Sunday, August 5, 2007
Snake Venom-Medicinal value
Snake Venom is a complicated substance. It was once believed that snakes have venom that is either hemotoxic or neurotoxic. It is now known that venom is not this simple. Most snake venom is composed of many types of compounds, primarily proteins and enzymes that effect the body in different ways. Thus, even a snake typically known as having only hemotoxic venom, most likely has some neurotoxic compounds as well.
Some common compounds found in snake venom include the list below:
1) Hyaluronidases-Catalyze reactions that break mucopolysaccharide links in connective tissues, thereby enhancing diffusion of venom-Several genera
2) Proteolytic enzymes-Catalyze the breakdown of structural components of tissues-All venomous species.
3) Phospholipases-Catalyze reactions that harm musculature and nerves-Almost all venomous species.

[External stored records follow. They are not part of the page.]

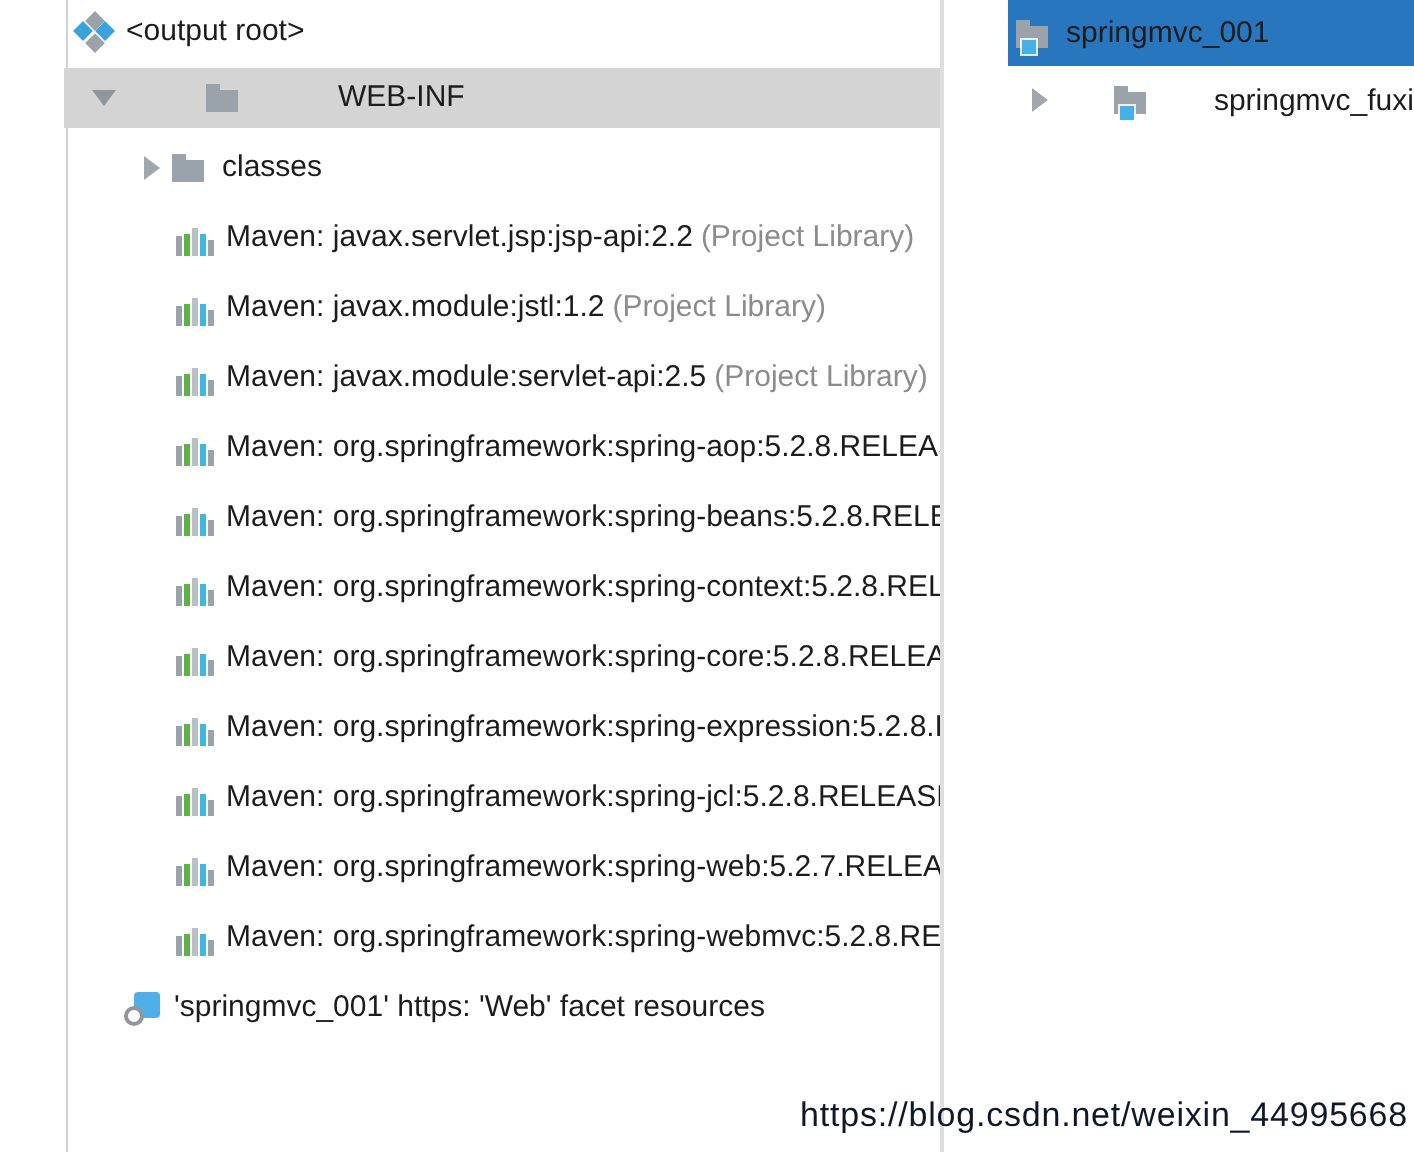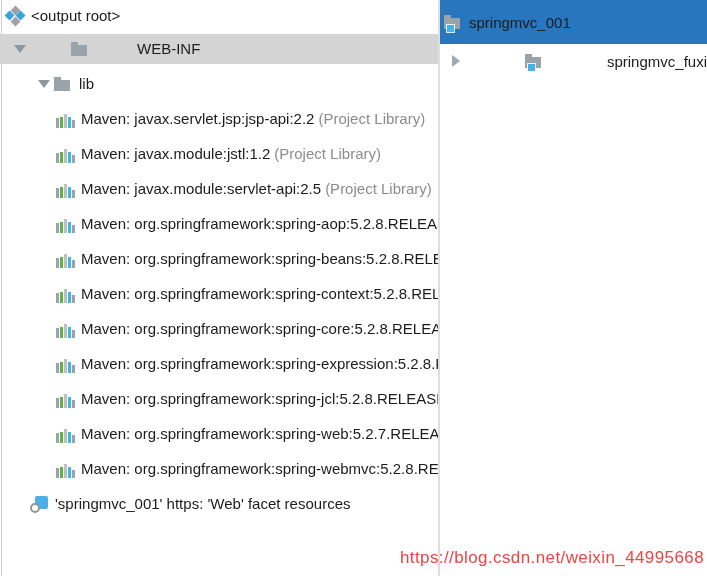--- a/index.html
+++ b/index.html
@@ -12,7 +12,7 @@
     display:flex;
     overflow:hidden;
   }
-  .panel { height:100%; overflow:hidden; position:relative; background:#fff; }
+  .panel { height:100%; overflow:hidden; position:relative; background:#fff;margin-left:32px; }
   .panel.left  { width:438px; }
   .panel.left::before {  
     content:""; position:absolute; left:1px; top:0; bottom:0; width:1px; background:#d2d2d2; z-index:0;

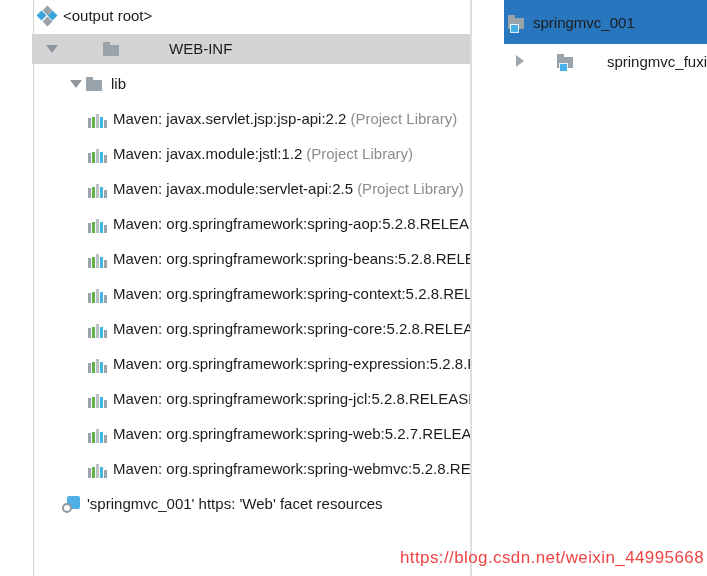--- a/index.html
+++ b/index.html
@@ -28,7 +28,7 @@
     cursor:default;
   }
   .left  .row:first-child { height:31px; }
-  .right .row:nth-child(1){ height:44px; }
+  .right .row:nth-child(1){ height:33px; }
   .right .row:nth-child(2){ height:34px;justify-content:space-between; }
 
   

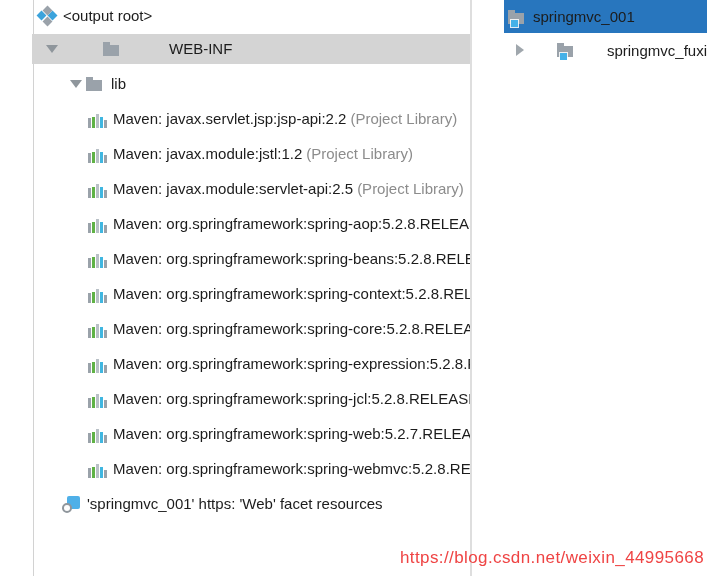--- a/index.html
+++ b/index.html
@@ -125,6 +125,12 @@
 
   </div>
       <div class="row lvl2">
+    <span class="arrow collapsed"></span>
+    <span class="icon folder-icon"></span>
+    <span class="label">classes</span>
+
+  </div>
+      <div class="row lvl2">
     <span class="arrow expanded"></span>
     <span class="icon folder-icon"></span>
     <span class="label">lib</span>

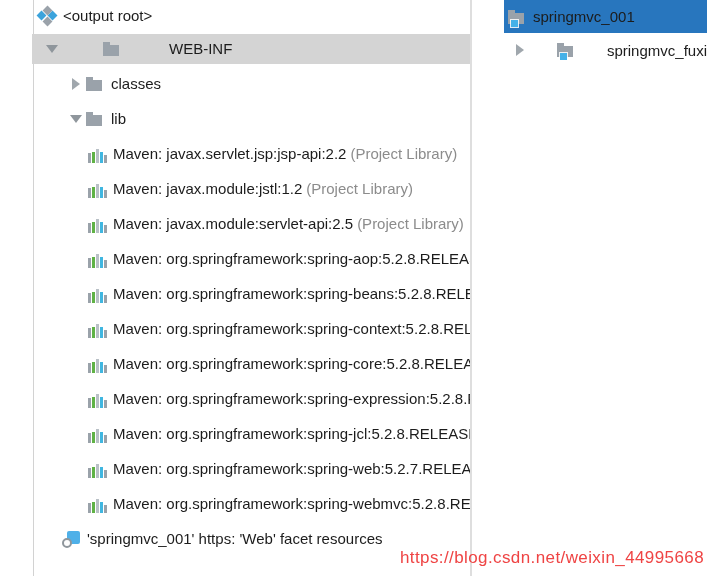--- a/index.html
+++ b/index.html
@@ -130,12 +130,6 @@
     <span class="label">classes</span>
 
   </div>
-      <div class="row lvl2">
-    <span class="arrow expanded"></span>
-    <span class="icon folder-icon"></span>
-    <span class="label">lib</span>
-
-  </div>
       <div class="row lvl3 arrow-none">
     <span class="arrow none"></span>
     <span class="icon library-icon"></span>

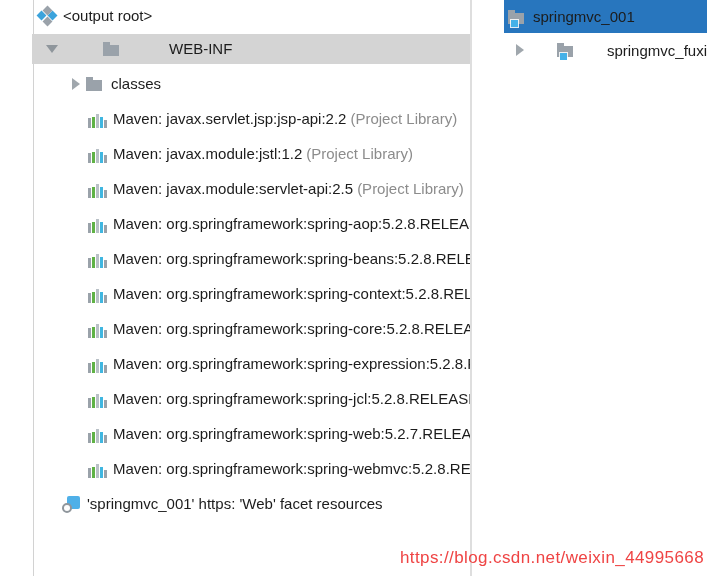--- a/index.html
+++ b/index.html
@@ -103,7 +103,7 @@
 
   .watermark {
     position:absolute; right:3px; bottom:8px; z-index:10;
-    font-size:17px; color:#ef4444; letter-spacing:.4px;
+    font-size:17px; color:#0f172a; letter-spacing:.4px;
     pointer-events:none;
   }
 </style>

4) Proteases-Catalyze reactions that disrupt protein peptide bonds in tissues, causing blood vessel wall damage and hemorrhaging and muscle-fiber deterioration-Vipers and Pitvipers.
5) Thrombinlike enzymes-Inhibit blood clotting-Vipers, pitvipers, and a few rare elapids.
6) Peptide bradykinin potentiators-Enhancement of one of the body's natural responses to injury by dilating and increasing permeability of blood vessels, stimulates pain receptors and contracts some smooth muscles. This allows the venom to diffuse quickly into the bloodstream, increases bleeding and inhibits the ability to flee-Bothrops and Crotalus genera.
7) Polypeptide toxins-Disrupts nerve-impulse transmission, causing heart or respiratory failure-Mambas, Vipera, Crotalus, Bungarus, Naja, Laticaua, Hydrophis all with different types of toxin.
8) Nerve growth factor-Stimulates the growth of nerve cells-Agkistrodon, Crotalus.